Just know you are not alone.
August 25, 2007 | Unregistered Commenteraimee/greeblemonkey
ALice, I don't have advice except that I feel for you. It took me 2 years and 5 tests to pass my driving test. I am terrified of driving. I avoid highways at all costs as well. We moved to NYC 2 years ago and it has been heaven in terms of driving but I know that eventually we will move someplace where I will need to drive in order to do anything and I am dreading that day. My sisters actually make fun of me saying that if something were to happen to them and they need to go to a hospital that I would rather call a cab then drive in Manhattan and they might be not that far from the truth.As far as hypnosis go I say you have nothing to lose so try it.
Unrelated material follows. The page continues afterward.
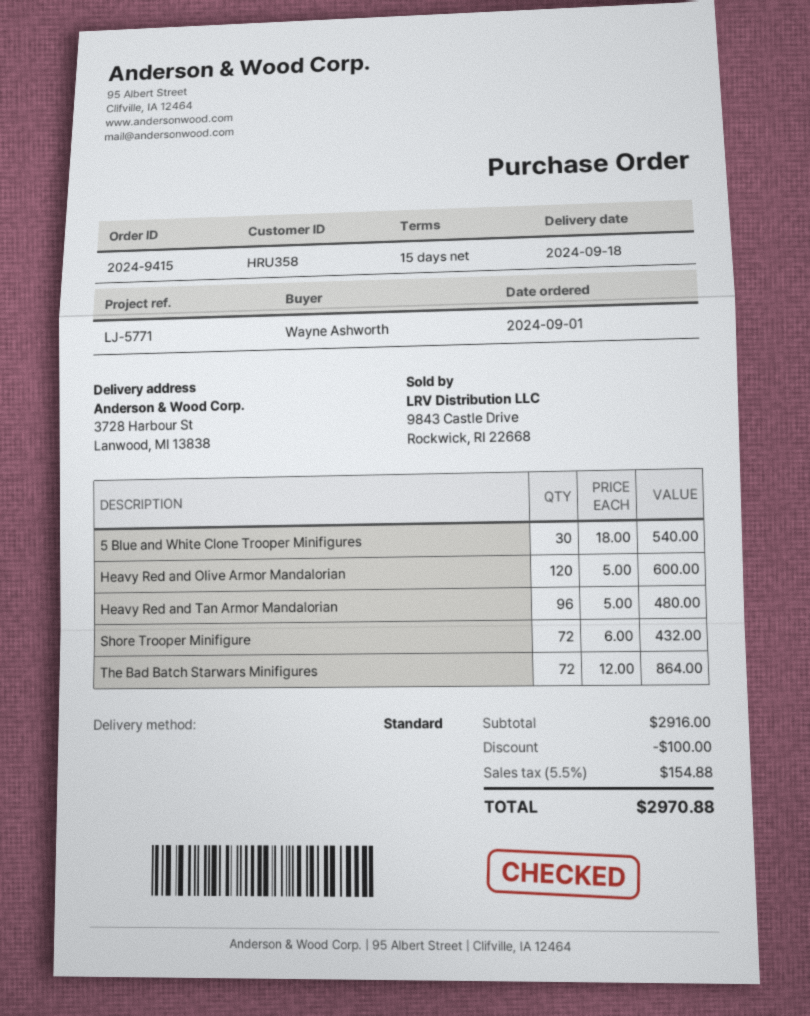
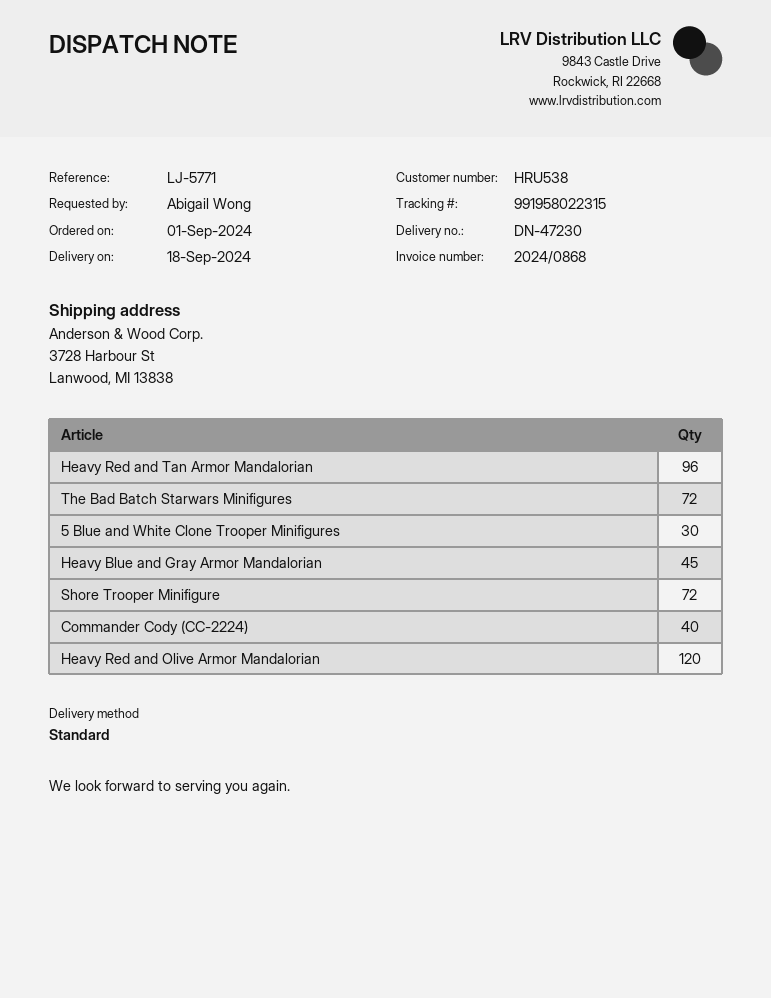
customer number: HRU358 -> HRU538
ordered by: Wayne Ashworth -> Abigail Wong
Heavy Blue and Gray Armor Mandalorian: none -> 45
Commander Cody (CC-2224): none -> 40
August 25, 2007 | Unregistered CommenterMia
Absolutely Hypnosis! Hypnosis for all the other drivers who tailgate, drive like demons from hell, cut you off, ignore your turn signal and won't let you in. Have them believe they are all Mother Teresa, Buddah, Ghandi, or some equivalent. Have them decide to drive courteously and carefully, at the speed limit, obeying the traffic laws, submitting to the laws of existing authorities. Have them care deeply from the heart about others. You won't need hypnosis for yourself. Otherwise get ready to battle with demons from hell on roads engineered for far fewer vehicles many years ago. There's realy nothing wrong with you. You value your life and health.